– Здравствуйте!.. Я Александра Дмитриевна. Для друзей – Сашенька.

Она кокетливо пришепетывала, и «Сашенька» в ее устах прозвучало как «Сафенька».

Абдулла двумя пальцами чуть сжал ее ладонь – в его лапище ее рука утонула бы почти до локтя – и глухо пробормотал свое имя.

На улице Абдулла, опустив глаза, распахнул перед Сашенькой дверцу и помог ей взобраться на высокую ступеньку авто.

Как потом выяснилось, он тоже понравился Сашеньке с первой встречи.

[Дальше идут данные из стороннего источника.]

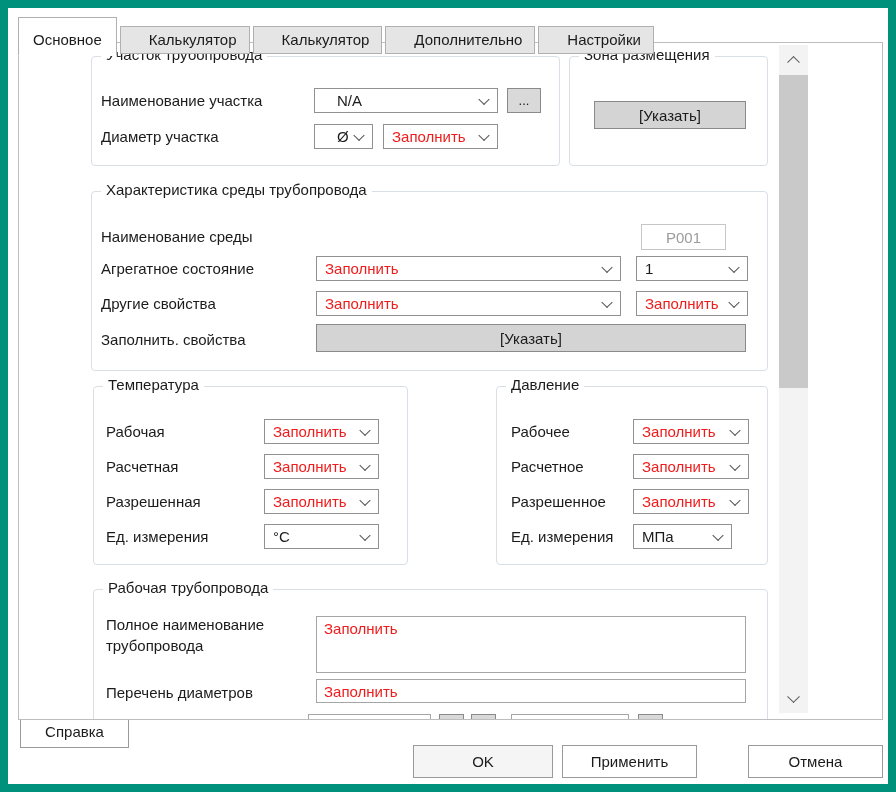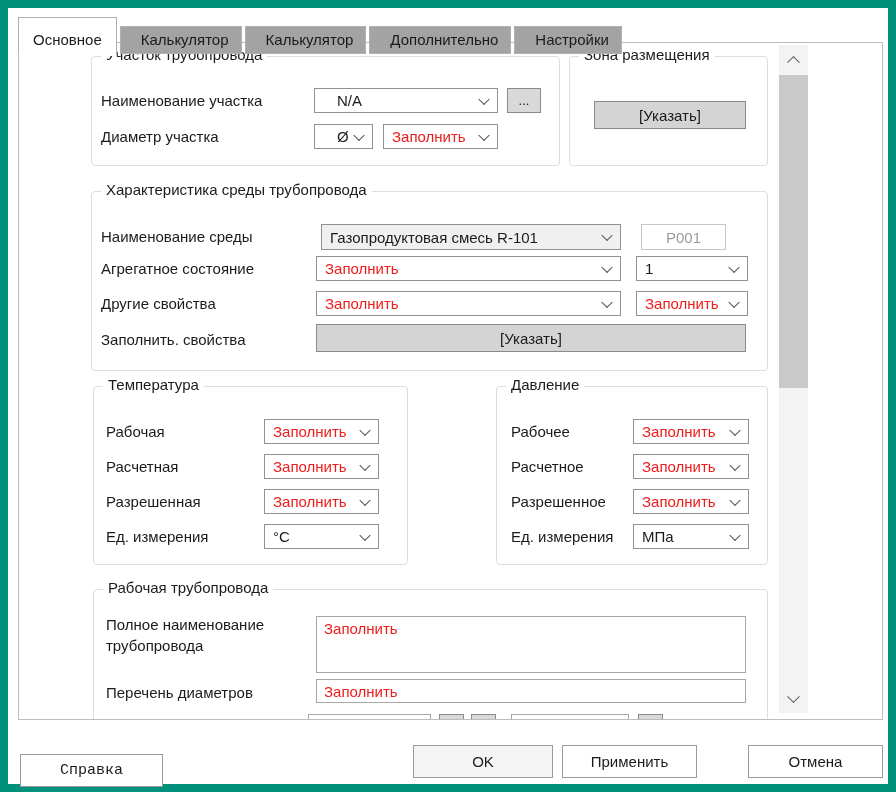--- a/index.html
+++ b/index.html
@@ -2,21 +2,21 @@
 <html><head>
 <meta charset="utf-8">
 <style>
   html,body{margin:0;padding:0;}
   body{width:896px;height:792px;font-family:"Liberation Sans",sans-serif;}
   .window{position:relative;width:896px;height:792px;background:#00917C;}
   .client{position:absolute;left:8px;top:8px;right:8px;bottom:8px;background:#ffffff;}
 
   
   .tabs{position:absolute;left:10px;top:7px;display:flex;gap:3px;z-index:3;align-items:flex-end;}
-  .tab{background:#a3a3a3;border:1px solid #b0b0b0;padding:4px 12px 5px 20px;font-size:15px;color:#1b1b1b;white-space:nowrap;}
+  .tab{background:#e5e5e5;border:1px solid #b0b0b0;padding:4px 12px 5px 28px;font-size:15px;color:#1b1b1b;white-space:nowrap;}
   .tab.active{background:#ffffff;border-bottom:1px solid #ffffff;padding:13px 14px 7px 14px;position:relative;top:2px;}
 
   
   .tabpage{position:absolute;left:10px;top:34px;width:863px;height:676px;border:1px solid #bdbdbd;background:#ffffff;overflow:hidden;z-index:1;}
 
   
   .group{position:absolute;border:1px solid #d8dfe6;border-radius:4px;background:#ffffff;}
   .gtitle{position:absolute;top:-11px;left:9px;background:#ffffff;padding:0 5px;font-size:15px;color:#1b1b1b;white-space:nowrap;}
 
   .lbl{position:absolute;font-size:15px;color:#1b1b1b;line-height:20px;white-space:nowrap;}
@@ -92,24 +92,20 @@
         <div class="gtitle">Зона размещения</div>
       </div>
       <div class="btn-gray" style="left:575px;top:58px;width:152px;height:28px;">
         <span>[Указать]</span>
       </div>
 
       <div class="group" style="left:72px;top:148px;width:675px;height:178px;">
         <div class="gtitle">Характеристика среды трубопровода</div>
       </div>
       <div class="lbl" style="left:82px;top:184px;">Наименование среды</div>
-      <div class="dd grayfill" style="left:302px;top:181px;width:300px;height:26px;">
-        <span>Газопродуктовая смесь R-101</span>
-        <span class="chev"></span>
-      </div>
       <div class="field" style="left:622px;top:181px;width:85px;height:26px;">
         <span>P001</span>
       </div>
       <div class="lbl" style="left:82px;top:216px;">Агрегатное состояние</div>
       <div class="dd red" style="left:297px;top:213px;width:305px;height:25px;">
         <span>Заполнить</span>
         <span class="chev"></span>
       </div>
       <div class="dd" style="left:617px;top:213px;width:112px;height:25px;">
         <span>1</span>
@@ -165,21 +161,21 @@
       <div class="dd red" style="left:614px;top:411px;width:116px;height:25px;">
         <span>Заполнить</span>
         <span class="chev"></span>
       </div>
       <div class="lbl" style="left:492px;top:449px;">Разрешенное</div>
       <div class="dd red" style="left:614px;top:446px;width:116px;height:25px;">
         <span>Заполнить</span>
         <span class="chev"></span>
       </div>
       <div class="lbl" style="left:492px;top:484px;">Ед. измерения</div>
-      <div class="dd" style="left:614px;top:481px;width:116px;height:25px;">
+      <div class="dd" style="left:614px;top:481px;width:99px;height:25px;">
         <span>МПа</span>
         <span class="chev"></span>
       </div>
 
       <div class="group" style="left:74px;top:546px;width:673px;height:190px;">
         <div class="gtitle">Рабочая трубопровода</div>
       </div>
       <div class="lbl wrap" style="left:87px;top:571px;width:205px;">Полное наименование трубопровода</div>
       <div class="box" style="left:297px;top:573px;width:430px;height:57px;">
         <span>Заполнить</span>
@@ -199,21 +195,21 @@
         <div class="sb-btn up" style="top:0;">
             <span class="sb-chev"></span>
           </div>
         <div class="sb-thumb"></div>
         <div class="sb-btn down" style="top:640px;">
             <span class="sb-chev"></span>
           </div>
       </div>
     </div>
 
-    <div class="fbtn" style="left:12px;top:746px;width:143px;font-family:Liberation Mono, monospace;">
+    <div class="fbtn" style="left:12px;top:707px;width:109px;">
       <span>Справка</span>
     </div>
     <div class="fbtn default" style="left:405px;top:737px;width:140px;">
       <span>OK</span>
     </div>
     <div class="fbtn" style="left:554px;top:737px;width:135px;">
       <span>Применить</span>
     </div>
     <div class="fbtn" style="left:740px;top:737px;width:135px;">
       <span>Отмена</span>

Ей льстило, как этот суровый, гордый мужчина с мягкими движениями могучего тела смущался от одной только ее улыбки и краска проступала на его красивом смуглом лице.

…Обгоняя конные экипажи, они катили по главной улице города. Абдулла сидел впереди, рядом с шофером, все еще напряженный и поэтому молчаливый. Сашенька склонилась к нему, почти коснувшись губами его уха. Абдулла вдохнул тонкий аромат ее духов, но, выросший в пустыне и привыкший различать множество запахов, он почувствовал также и нежный, волнующий аромат ее кожи.

– Скажите, Абдулла, у вас женщины ходят в чадрах? – улыбнувшись, спросила она.

– В чадрах, – вздохнул Абдулла, множество раз отвечавший на этот вопрос.

– Это ужасно! – воскликнула Сашенька. – Идти по улице и не видеть лиц женщин… Зачем же тогда на улицу выходить!

– Что поделаешь – таков закон нашей религии.

– Но ведь можно ужасно ошибиться!..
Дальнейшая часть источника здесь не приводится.